But eventually I think if enough people take this medicine, let's say 10,000 people are on the drug, we would start to see even within a few years whether those people are generally healthier and possibly even longer lived than the general population.

FLATOW: And how soon will these trials start?

SINCLAIR: Well, my colleagues roll their eyes whenever any of us gives an estimate. But I can say that we're in - the companies are in phase one studies. Phase one studies means very small trials with, say, a dozen, up to 100 people. And the results so far have been promising, but they haven't proven anything. The timeframe forward typically from here on is about five years if things go well.

But, you know, we have to be cautious because things can go wrong, and they often do in drug development. But, you know, we're certainly a lot closer than I ever thought we would be in my lifetime, and I certainly never thought that I'd be seeing patients given a drug that came out of the aging field so quickly.

FLATOW: Are there any bad side effects to this?

SINCLAIR: Well, if you use really, really high doses of resveratrol, many grams, there can be some untoward side effects, some toxicity. So again, people shouldn't consider doing that. In the mouse studies, we haven't seen any signs of toxicity yet. We've been actually quite surprised. We've looked hard. We thought maybe there was a tradeoff, cancer would be invoked, or fertility would decline. We haven't seen any of that.

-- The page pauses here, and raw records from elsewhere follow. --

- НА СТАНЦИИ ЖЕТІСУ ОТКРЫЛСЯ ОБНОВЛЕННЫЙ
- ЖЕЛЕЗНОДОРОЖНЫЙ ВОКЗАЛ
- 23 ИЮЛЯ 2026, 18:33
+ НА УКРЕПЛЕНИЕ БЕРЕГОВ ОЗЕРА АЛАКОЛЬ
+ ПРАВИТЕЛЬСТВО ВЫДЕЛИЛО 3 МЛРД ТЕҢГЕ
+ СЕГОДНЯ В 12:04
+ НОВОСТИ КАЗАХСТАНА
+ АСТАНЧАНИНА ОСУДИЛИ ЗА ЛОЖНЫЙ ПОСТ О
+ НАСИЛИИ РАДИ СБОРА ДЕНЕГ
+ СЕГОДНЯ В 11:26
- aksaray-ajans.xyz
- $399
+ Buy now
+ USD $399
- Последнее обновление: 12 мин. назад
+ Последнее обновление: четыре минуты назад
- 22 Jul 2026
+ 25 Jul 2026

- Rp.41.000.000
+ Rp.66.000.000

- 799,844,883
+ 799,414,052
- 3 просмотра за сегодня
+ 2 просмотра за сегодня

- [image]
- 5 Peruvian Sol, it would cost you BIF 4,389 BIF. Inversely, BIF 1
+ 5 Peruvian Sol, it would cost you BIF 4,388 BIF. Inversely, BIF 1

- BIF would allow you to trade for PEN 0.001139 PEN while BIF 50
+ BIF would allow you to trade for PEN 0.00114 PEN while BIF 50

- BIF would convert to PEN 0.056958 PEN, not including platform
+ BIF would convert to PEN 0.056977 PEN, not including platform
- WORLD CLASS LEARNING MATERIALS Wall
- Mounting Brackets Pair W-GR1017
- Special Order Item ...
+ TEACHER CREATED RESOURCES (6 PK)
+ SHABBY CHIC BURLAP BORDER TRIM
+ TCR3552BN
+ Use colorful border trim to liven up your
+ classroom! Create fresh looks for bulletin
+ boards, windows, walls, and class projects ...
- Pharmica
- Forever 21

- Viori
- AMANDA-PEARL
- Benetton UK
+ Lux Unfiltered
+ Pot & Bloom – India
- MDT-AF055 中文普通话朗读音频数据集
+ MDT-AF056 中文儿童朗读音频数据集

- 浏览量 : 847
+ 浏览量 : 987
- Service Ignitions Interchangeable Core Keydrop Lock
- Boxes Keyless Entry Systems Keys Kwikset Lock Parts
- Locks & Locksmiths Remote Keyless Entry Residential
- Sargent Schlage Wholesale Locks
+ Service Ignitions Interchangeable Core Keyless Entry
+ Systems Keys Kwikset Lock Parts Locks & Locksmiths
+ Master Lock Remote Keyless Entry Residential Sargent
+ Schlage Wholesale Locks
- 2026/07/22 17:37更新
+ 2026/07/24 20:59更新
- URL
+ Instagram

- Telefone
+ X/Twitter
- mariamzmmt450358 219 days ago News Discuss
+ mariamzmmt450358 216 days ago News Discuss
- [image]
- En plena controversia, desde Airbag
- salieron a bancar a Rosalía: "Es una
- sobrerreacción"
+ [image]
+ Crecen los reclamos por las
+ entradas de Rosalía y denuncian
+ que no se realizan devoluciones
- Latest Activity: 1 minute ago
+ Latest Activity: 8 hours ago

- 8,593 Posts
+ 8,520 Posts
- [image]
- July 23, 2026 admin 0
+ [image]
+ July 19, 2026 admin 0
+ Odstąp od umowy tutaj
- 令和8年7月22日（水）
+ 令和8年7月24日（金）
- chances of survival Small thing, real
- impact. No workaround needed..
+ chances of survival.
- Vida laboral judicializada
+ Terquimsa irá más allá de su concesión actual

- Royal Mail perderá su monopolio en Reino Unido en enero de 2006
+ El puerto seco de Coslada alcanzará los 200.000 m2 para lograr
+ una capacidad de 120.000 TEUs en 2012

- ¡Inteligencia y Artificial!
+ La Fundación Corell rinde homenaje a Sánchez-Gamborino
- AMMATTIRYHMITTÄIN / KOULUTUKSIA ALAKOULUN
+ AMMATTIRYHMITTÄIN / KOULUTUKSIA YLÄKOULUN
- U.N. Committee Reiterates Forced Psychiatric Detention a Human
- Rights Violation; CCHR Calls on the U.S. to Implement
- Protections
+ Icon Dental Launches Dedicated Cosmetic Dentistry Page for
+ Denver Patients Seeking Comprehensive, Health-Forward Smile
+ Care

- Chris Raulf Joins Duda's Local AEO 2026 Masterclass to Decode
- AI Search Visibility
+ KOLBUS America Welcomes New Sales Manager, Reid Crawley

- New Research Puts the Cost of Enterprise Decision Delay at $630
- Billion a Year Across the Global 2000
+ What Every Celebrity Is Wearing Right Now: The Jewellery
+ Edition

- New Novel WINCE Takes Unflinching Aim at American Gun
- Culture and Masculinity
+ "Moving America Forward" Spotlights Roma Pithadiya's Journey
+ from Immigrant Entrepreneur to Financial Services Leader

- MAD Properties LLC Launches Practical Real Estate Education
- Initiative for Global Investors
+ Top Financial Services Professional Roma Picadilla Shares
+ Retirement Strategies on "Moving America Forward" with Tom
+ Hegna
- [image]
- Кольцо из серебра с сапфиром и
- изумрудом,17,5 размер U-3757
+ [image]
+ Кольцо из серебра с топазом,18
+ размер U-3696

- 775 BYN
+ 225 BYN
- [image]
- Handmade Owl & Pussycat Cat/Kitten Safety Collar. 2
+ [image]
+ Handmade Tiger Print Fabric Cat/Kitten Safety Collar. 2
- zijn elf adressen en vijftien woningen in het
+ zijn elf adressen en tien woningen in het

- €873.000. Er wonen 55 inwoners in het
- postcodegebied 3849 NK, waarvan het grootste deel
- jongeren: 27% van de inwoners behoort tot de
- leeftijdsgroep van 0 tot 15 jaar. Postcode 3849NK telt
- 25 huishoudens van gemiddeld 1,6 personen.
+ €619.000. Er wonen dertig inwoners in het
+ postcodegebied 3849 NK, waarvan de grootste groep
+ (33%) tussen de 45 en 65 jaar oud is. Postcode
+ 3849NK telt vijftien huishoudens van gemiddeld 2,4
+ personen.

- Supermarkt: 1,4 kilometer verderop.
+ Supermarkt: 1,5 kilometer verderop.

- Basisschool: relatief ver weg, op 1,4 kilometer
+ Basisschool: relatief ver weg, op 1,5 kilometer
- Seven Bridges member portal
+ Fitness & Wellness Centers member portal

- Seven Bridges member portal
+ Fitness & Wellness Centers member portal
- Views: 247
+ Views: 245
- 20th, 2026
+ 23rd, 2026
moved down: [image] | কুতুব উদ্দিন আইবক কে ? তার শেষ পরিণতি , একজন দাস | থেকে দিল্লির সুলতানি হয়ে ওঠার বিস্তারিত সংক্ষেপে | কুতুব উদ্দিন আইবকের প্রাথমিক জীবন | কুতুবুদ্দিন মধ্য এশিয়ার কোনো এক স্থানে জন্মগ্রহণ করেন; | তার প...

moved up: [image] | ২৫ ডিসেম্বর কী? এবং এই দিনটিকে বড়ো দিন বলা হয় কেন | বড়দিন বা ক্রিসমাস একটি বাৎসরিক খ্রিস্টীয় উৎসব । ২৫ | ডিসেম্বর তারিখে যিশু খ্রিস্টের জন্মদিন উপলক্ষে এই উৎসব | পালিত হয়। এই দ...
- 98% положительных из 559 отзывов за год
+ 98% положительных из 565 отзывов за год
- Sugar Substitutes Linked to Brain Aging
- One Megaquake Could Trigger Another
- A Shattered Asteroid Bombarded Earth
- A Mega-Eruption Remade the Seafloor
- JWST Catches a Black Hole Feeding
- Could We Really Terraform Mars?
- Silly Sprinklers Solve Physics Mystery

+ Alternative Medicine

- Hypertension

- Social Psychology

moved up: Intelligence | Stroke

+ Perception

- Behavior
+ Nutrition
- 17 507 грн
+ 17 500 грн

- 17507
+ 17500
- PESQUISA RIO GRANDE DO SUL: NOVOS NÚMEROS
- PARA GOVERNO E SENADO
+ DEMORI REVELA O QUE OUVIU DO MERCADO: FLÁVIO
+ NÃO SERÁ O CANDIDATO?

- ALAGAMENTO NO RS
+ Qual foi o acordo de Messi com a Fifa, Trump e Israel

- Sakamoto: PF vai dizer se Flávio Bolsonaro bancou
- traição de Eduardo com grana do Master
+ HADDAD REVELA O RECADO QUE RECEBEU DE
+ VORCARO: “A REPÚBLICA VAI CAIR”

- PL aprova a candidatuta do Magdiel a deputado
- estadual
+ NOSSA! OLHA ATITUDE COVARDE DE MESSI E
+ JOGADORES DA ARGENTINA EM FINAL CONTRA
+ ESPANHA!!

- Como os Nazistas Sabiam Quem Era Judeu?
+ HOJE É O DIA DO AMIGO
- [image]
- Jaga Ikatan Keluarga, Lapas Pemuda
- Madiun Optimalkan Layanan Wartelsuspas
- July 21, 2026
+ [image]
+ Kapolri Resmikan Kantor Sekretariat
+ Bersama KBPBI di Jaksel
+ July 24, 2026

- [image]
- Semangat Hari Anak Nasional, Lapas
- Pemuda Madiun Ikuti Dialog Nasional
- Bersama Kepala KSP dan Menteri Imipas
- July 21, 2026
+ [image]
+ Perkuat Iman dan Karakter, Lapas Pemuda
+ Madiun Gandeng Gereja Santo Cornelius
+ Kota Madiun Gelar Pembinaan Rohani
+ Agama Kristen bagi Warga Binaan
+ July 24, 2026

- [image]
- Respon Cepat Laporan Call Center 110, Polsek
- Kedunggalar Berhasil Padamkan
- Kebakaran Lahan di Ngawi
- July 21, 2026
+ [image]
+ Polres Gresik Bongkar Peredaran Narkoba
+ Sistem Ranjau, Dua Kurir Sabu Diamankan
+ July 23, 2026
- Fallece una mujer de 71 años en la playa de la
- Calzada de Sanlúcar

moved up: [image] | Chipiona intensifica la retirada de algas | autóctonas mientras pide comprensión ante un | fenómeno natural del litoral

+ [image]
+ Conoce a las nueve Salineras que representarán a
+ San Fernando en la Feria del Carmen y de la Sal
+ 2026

And in these initial human studies that have recently been published with the synthetic compounds from - that are in the clinical trials, they also, at least so far in small numbers of people, seem to be safe. But we need more people, of course. But there's nothing that I'm particularly worried about right now.

FLATOW: So in effect you basically slowed down the aging process in mice, or did you reverse it? Did you take away the aging process so they could live a lot, lot longer?

SINCLAIR: Well, my colleagues and I debate whether we're really slowing down aging or we're just preventing diseases. That's probably going to be a debate we continue for a while. But in my lab, we are working on compounds that clearly do reverse aging or aspects of aging. We've got mice - we haven't published this yet, but just as a heads-up, we've got compounds that can take a two-year-old mouse, which is a pretty old mouse, and reverse its metabolic aging within just a week.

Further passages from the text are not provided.